> Task to carry out
Once the line with "Priemerné hodnotenie produktu je 3,8" is found in the entries below, print it and each following line exactly, stopping after the line with "total: 890.80 -> 855.40"; print nothing else.

> Task inputs
------
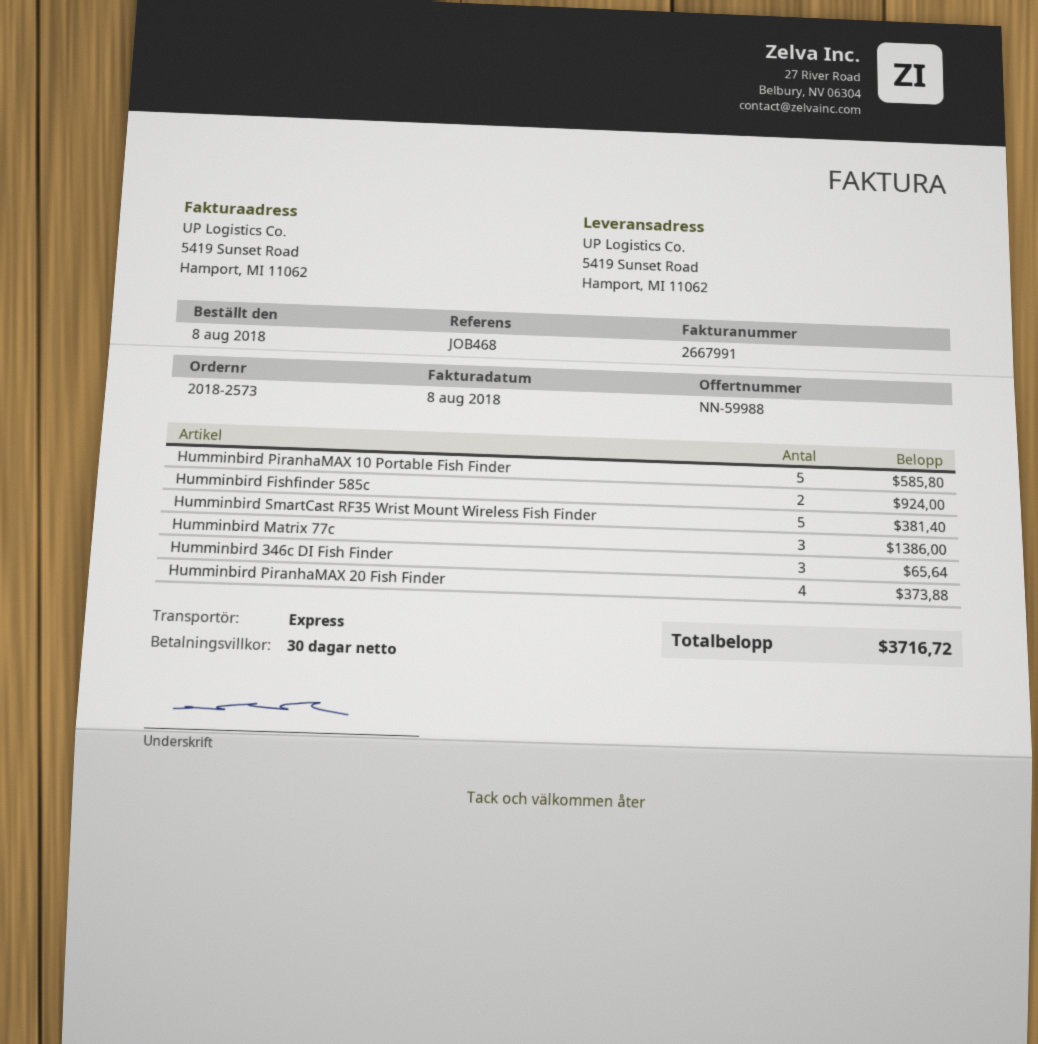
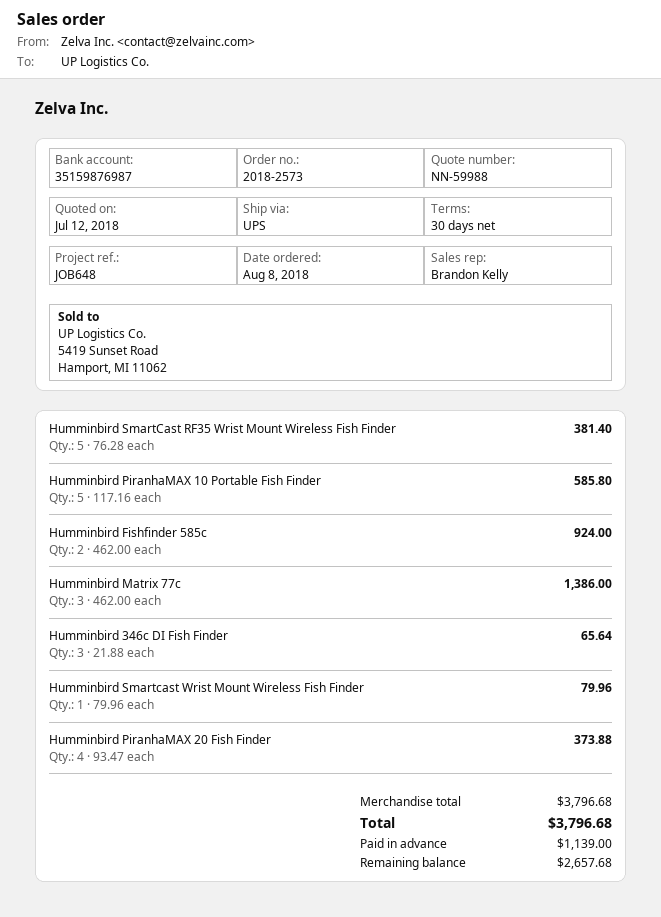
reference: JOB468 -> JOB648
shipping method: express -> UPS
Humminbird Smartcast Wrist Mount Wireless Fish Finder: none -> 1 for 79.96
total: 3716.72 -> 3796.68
------
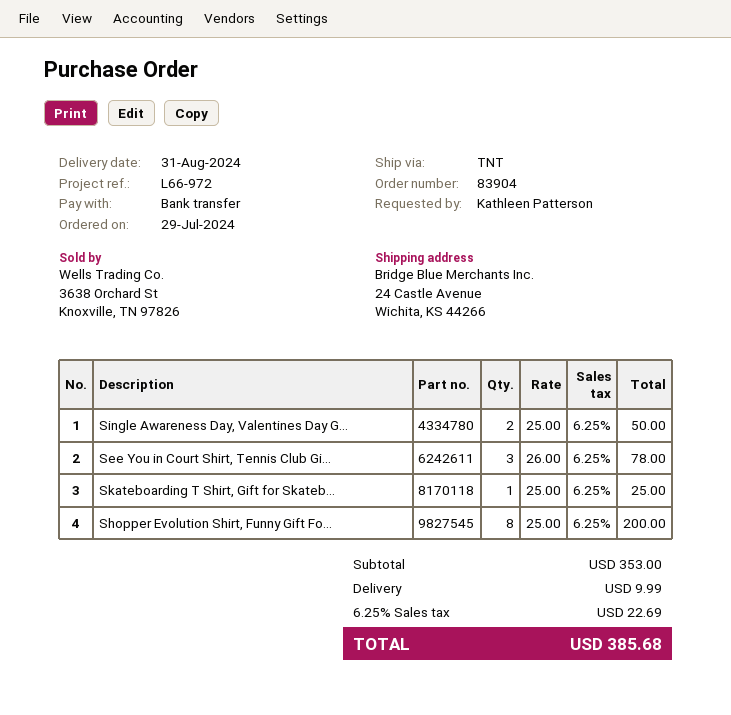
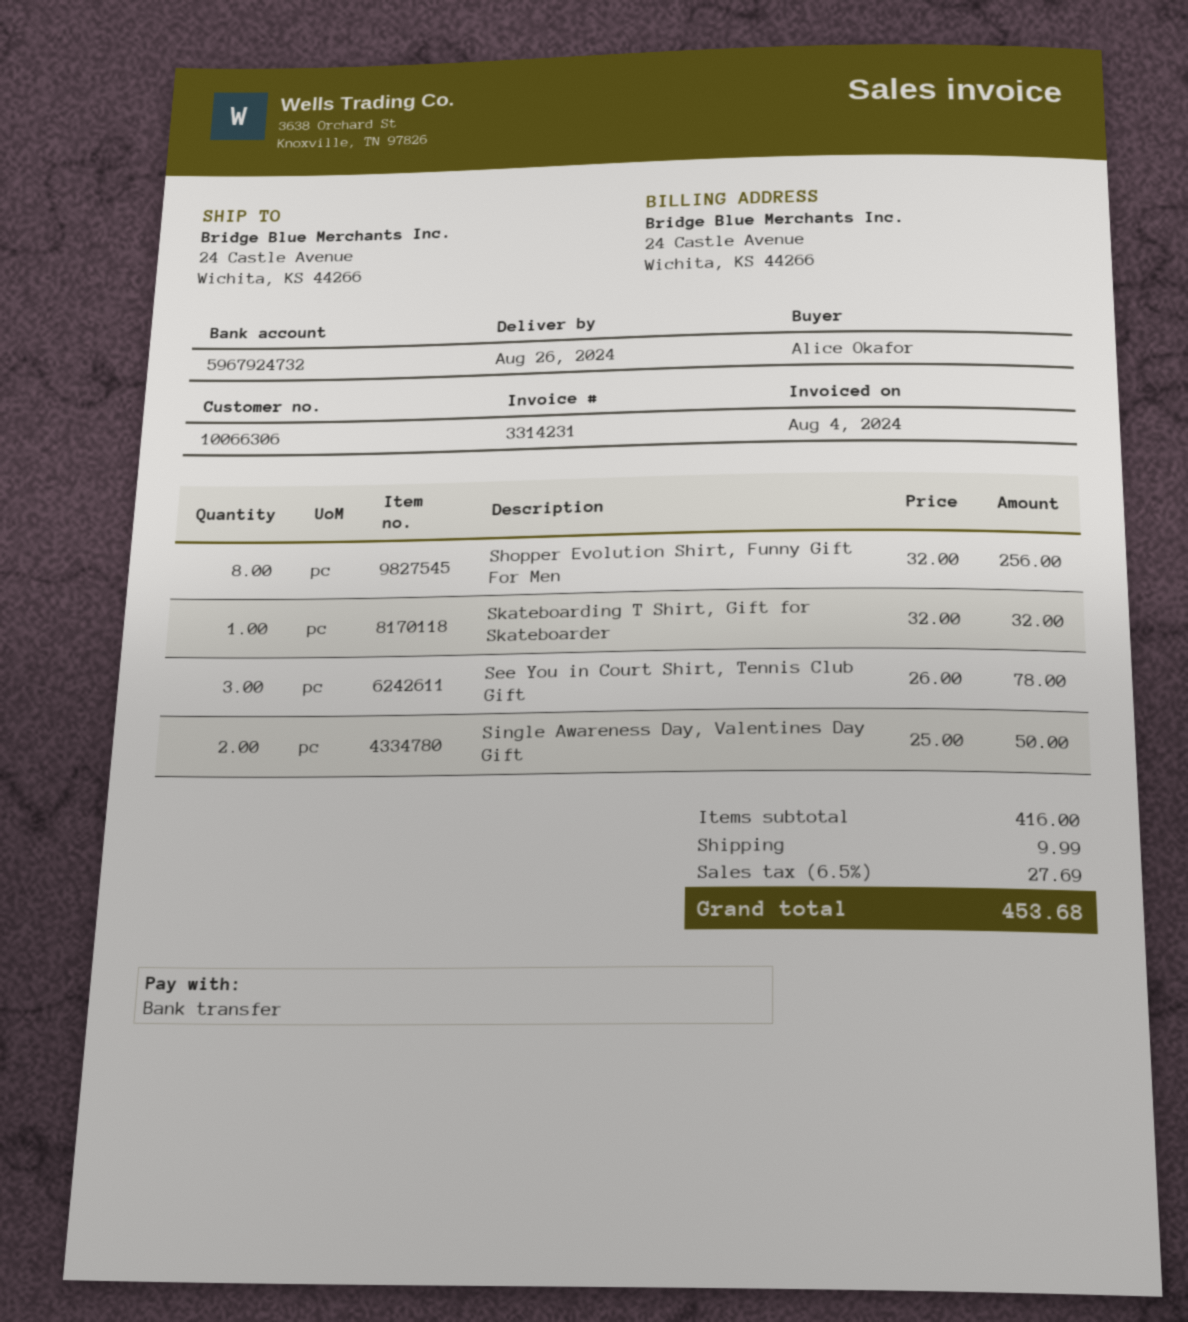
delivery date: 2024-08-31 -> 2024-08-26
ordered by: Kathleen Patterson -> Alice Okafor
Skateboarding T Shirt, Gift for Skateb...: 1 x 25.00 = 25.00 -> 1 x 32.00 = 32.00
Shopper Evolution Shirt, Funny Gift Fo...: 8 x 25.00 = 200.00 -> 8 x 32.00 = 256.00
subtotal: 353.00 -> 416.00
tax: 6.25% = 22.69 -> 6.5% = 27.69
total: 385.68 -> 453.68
------
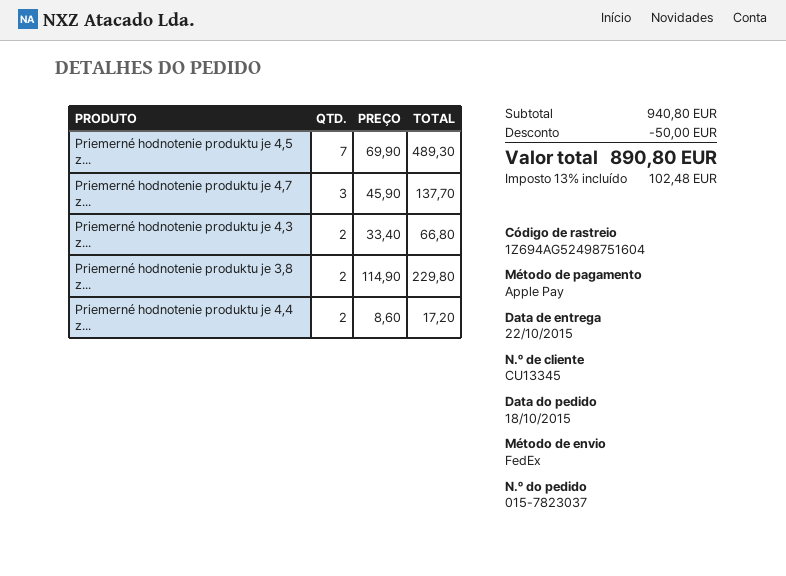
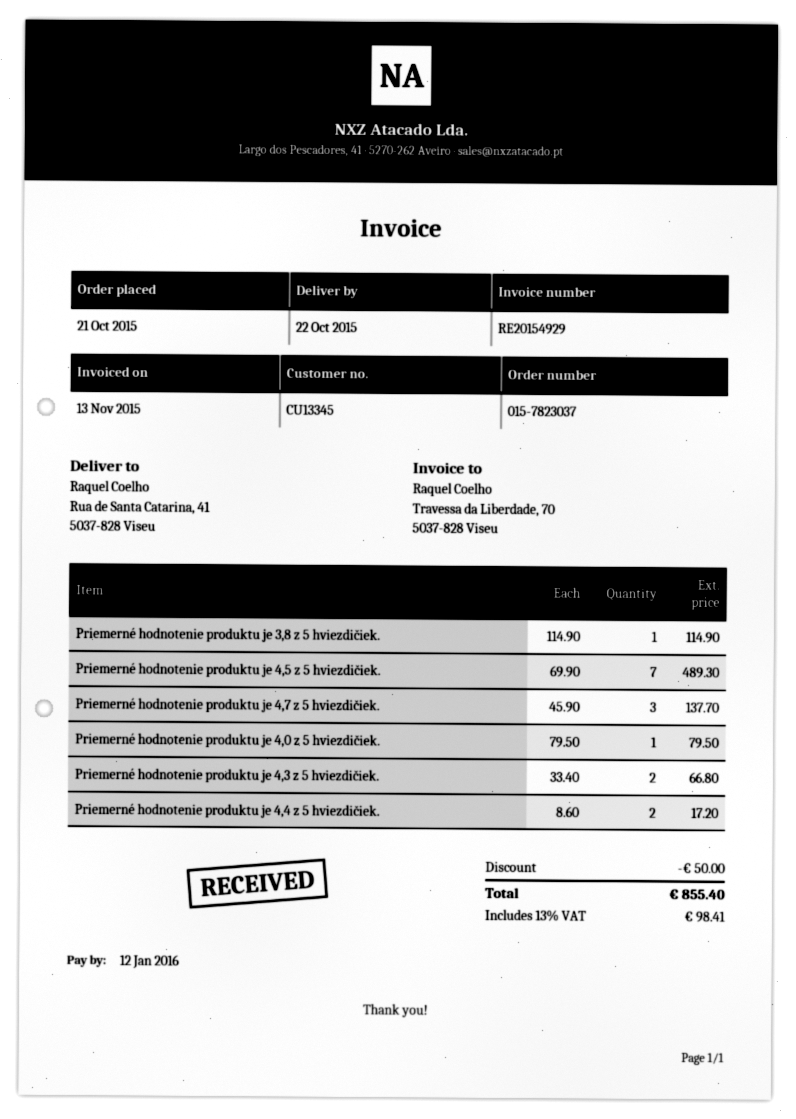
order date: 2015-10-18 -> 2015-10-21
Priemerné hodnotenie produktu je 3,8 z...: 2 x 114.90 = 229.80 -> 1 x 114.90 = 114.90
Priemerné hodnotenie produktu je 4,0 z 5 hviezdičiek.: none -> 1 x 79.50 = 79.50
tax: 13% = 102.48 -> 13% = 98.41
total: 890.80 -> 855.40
------
> Task output
Priemerné hodnotenie produktu je 3,8 z...: 2 x 114.90 = 229.80 -> 1 x 114.90 = 114.90
Priemerné hodnotenie produktu je 4,0 z 5 hviezdičiek.: none -> 1 x 79.50 = 79.50
tax: 13% = 102.48 -> 13% = 98.41
total: 890.80 -> 855.40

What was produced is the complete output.